Some of the questions I am exploring include:

  • Can an MTC relying party continue to access and process certificate information—such as Subject DN, SAN, EKU, Certificate Policies, Name Constraints, and enterprise-specific extensions—in the same way it does today?

  • If application, middleware, or validation library changes are required, what migration guidance should be provided?

  • What information should enterprises archive for long-term audit, compliance, forensic, and evidentiary purposes?

  • How should private PKIs deploy and operate MTC?

  • What enterprise deployment patterns or best practices should be documented?

My intent is to feed these deployment considerations into the IETF PLANTS Working Group. If appropriate, I may also write an Internet-Draft describing enterprise/private PKI deployment considerations.

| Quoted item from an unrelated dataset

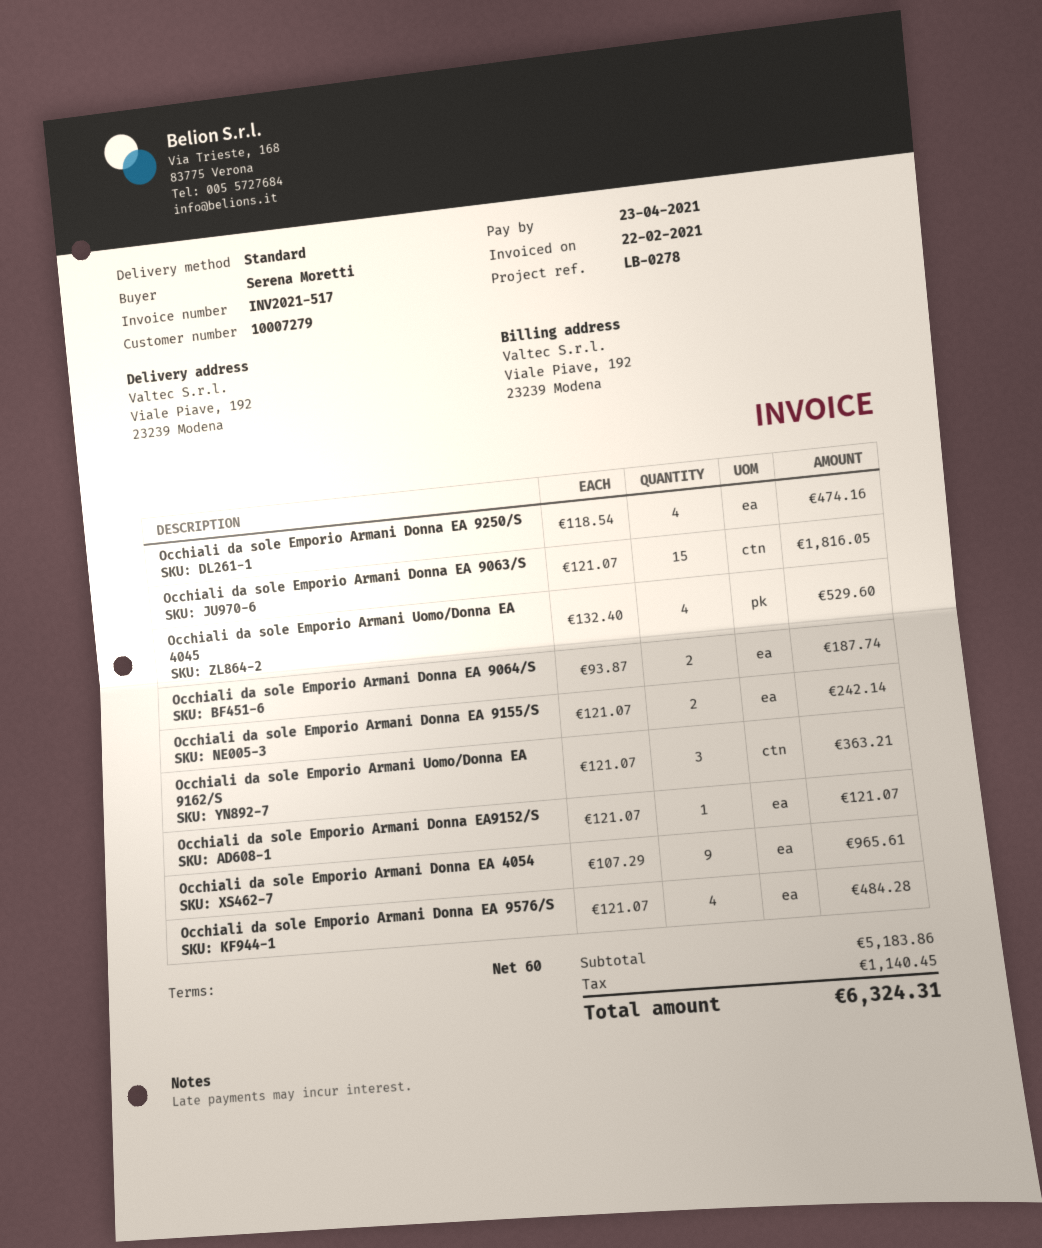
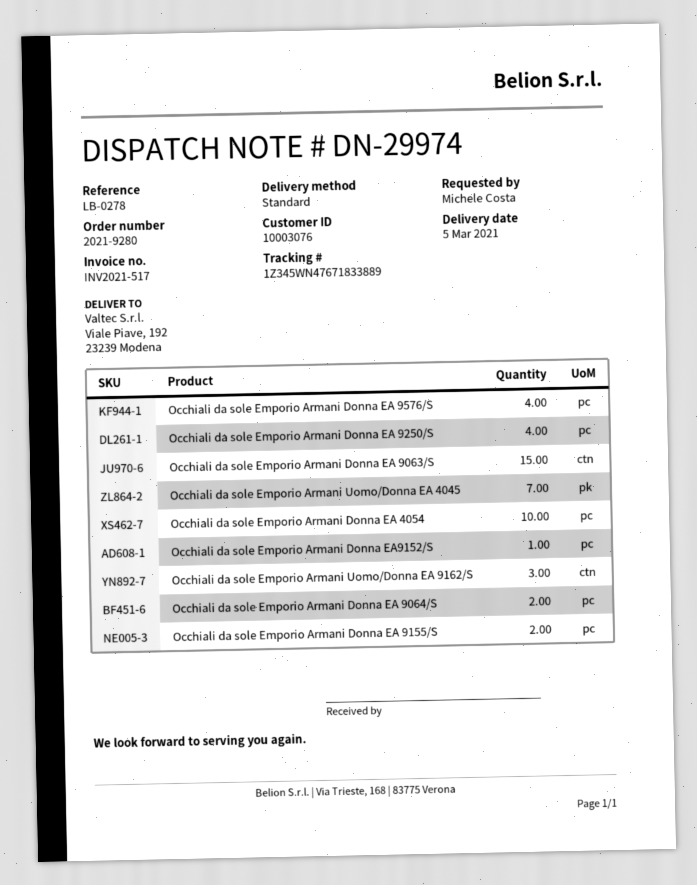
customer number: 10007279 -> 10003076
ordered by: Serena Moretti -> Michele Costa
Occhiali da sole Emporio Armani Uomo/Donna EA 4045: 4 -> 7
Occhiali da sole Emporio Armani Donna EA 4054: 9 -> 10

https://datatracker.ietf.org/group/plants/about/

If you work with a large enterprise or operate a significant private PKI, I would appreciate the opportunity to interview you about how your organization uses certificates today—not just for TLS authentication, but also for identity, authorization, compliance, auditing, and operational purposes.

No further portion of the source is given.